Simple process for sharing Rmarkdown code via Docker
1 Introduction
Lets assume you have an rmarkdown Rmd
file, say peng.Rmd
, that you’re written to analyze some data. You now want to share the code with a colleague, we’ll call him Joe. How to proceed?
The simplest option is simply to send Joe the “rmd” file containing the code via the most convenient method (e.g. email/text/slack/discord/github/USB drive etc.)
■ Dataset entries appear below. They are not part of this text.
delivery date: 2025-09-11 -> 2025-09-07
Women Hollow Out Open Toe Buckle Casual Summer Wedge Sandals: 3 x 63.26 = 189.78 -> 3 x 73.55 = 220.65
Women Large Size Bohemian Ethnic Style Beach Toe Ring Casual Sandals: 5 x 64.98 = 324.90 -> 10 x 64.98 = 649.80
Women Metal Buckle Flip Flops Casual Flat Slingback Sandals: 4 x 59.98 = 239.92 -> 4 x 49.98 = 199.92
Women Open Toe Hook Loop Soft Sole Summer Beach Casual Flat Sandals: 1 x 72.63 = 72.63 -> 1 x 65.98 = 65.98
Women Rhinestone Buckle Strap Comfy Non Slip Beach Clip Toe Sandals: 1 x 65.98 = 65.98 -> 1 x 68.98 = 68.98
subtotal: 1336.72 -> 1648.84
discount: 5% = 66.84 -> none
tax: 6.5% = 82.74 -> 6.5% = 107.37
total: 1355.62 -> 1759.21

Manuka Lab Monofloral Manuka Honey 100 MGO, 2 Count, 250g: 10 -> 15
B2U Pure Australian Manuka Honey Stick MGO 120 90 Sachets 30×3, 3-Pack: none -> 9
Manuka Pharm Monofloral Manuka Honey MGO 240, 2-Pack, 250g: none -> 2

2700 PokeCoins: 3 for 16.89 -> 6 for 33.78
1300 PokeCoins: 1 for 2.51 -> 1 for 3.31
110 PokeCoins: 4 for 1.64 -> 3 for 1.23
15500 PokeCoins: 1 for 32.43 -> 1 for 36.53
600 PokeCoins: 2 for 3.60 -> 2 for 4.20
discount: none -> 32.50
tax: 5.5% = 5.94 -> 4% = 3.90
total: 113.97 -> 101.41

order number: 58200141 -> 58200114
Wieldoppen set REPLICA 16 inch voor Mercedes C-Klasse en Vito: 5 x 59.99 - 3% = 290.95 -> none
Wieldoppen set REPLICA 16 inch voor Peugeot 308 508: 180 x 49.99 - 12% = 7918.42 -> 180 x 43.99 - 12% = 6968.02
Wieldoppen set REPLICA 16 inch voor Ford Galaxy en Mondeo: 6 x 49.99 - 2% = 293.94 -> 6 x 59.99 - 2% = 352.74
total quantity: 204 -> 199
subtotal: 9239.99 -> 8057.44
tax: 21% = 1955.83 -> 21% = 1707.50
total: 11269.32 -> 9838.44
The next step will be for the Joe to ( attempt to ) load and run the code. Typically he would do this with either using Rstudio.app
to open the file and knit
it, render it from the command line with the command:
> R -e "render('peng.Rmd')"
Sometimes this approach works, and all is well. Joe can add comments or expand the code and reply to you. Frequently, however, this naive process will fail for any number of reasons. Ideally to facilitate reproducibility Joe will have as similar a computing environment as you, the original developer. This can be difficult to achieve, especially given the dynamic nature of open source software. For example Joe may have an outdated version of R
installed on his workstation, or his R
environment may be missing a necessary package. Additiional potential problems include: the required package may be present but its the wrong version, the program may need to source an additional file thats missing, or the program load some data that it can’t find on Joe’s machine.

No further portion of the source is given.